**EXERCISE GOAL**
Lines in the following data that contain the string "none" are to be counted. Report only their number.

**RECORDS PROVIDED**
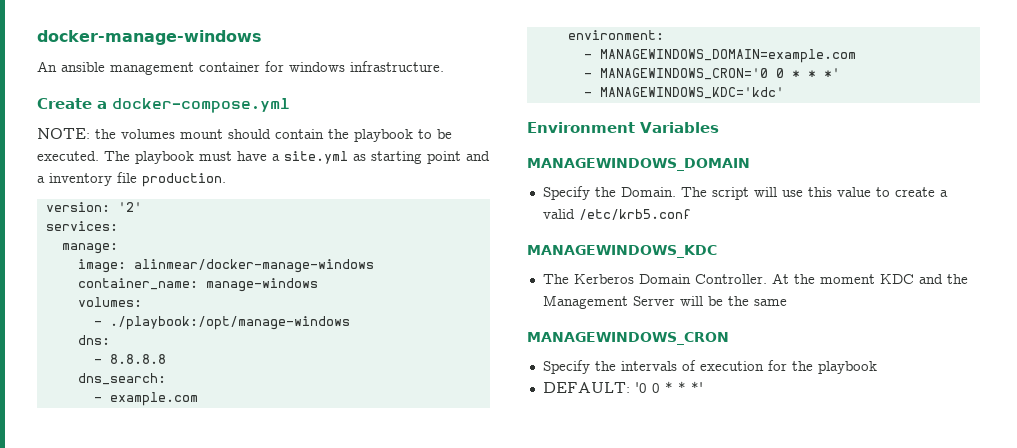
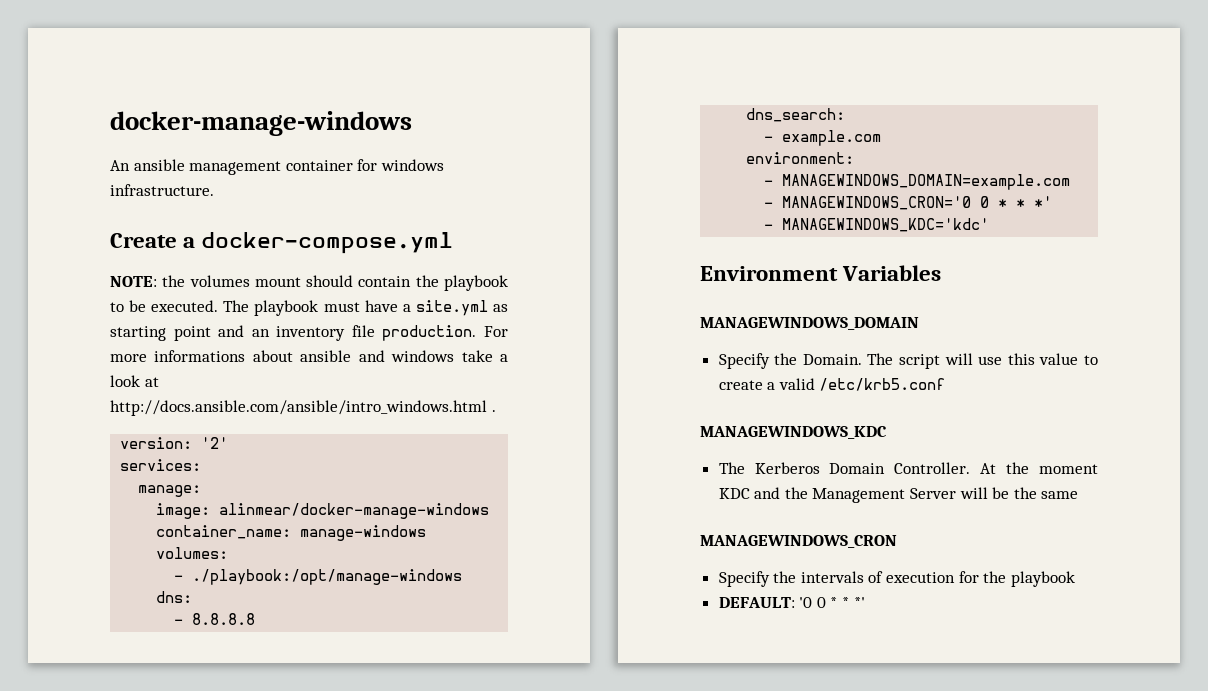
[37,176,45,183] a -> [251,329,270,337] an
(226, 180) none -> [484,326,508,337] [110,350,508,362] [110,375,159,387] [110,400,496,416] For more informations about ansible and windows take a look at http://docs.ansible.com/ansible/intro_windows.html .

==

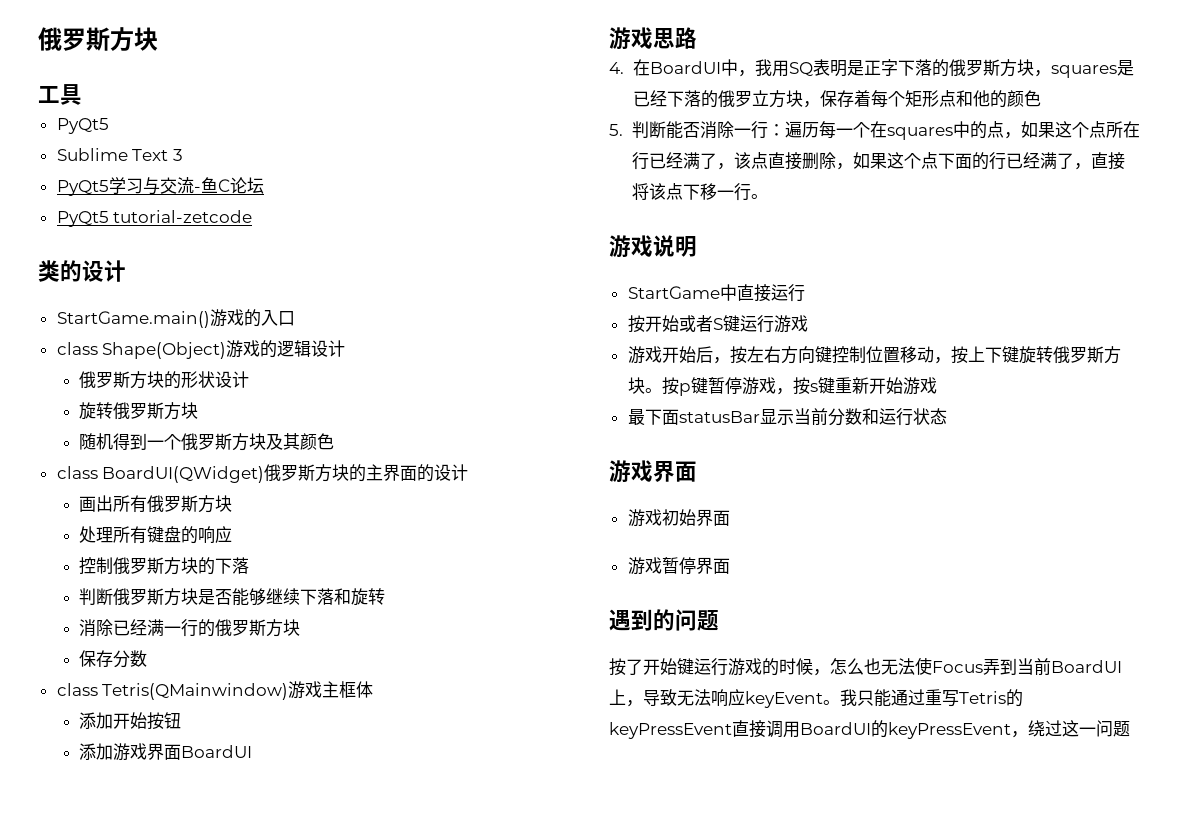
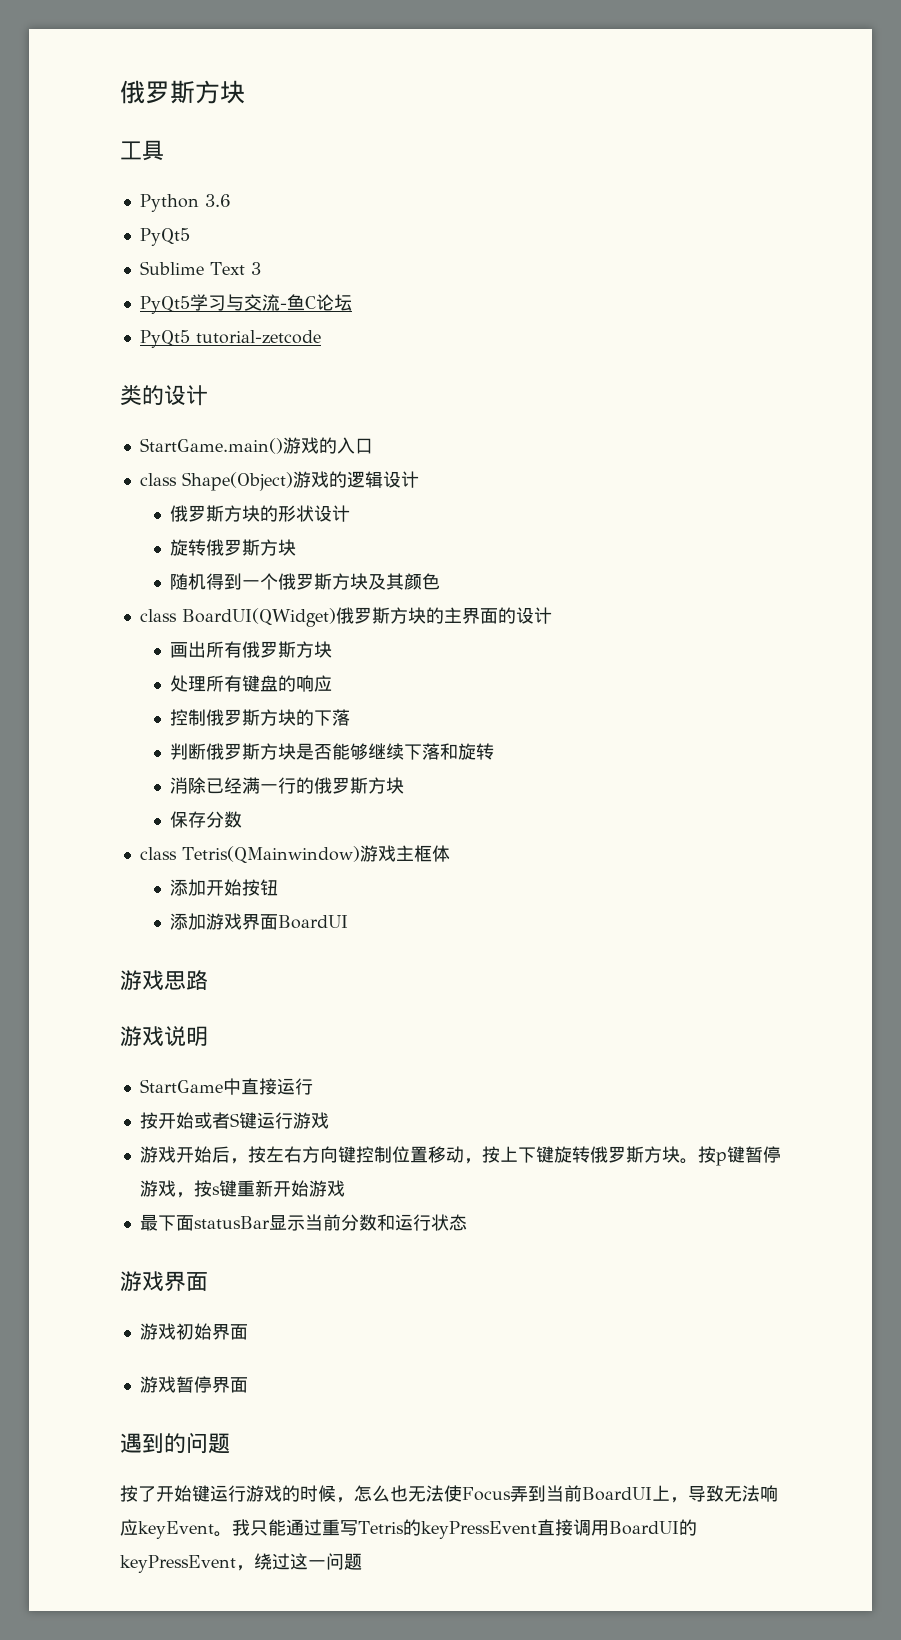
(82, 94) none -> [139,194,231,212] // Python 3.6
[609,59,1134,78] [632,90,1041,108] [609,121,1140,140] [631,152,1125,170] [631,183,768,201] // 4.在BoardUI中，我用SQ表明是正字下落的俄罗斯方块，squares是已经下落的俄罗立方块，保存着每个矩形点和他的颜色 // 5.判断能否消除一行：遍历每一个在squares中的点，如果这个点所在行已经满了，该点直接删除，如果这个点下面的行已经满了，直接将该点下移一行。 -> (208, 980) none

--

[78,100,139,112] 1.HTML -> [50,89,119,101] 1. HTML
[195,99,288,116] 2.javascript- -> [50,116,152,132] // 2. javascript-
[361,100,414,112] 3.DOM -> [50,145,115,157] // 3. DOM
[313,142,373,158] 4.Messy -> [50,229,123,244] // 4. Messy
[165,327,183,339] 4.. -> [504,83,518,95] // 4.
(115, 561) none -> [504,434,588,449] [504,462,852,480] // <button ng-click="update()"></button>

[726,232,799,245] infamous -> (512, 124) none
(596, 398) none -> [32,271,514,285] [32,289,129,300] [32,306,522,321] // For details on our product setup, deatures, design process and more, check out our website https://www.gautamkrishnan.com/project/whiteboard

**TASK RESULT**
6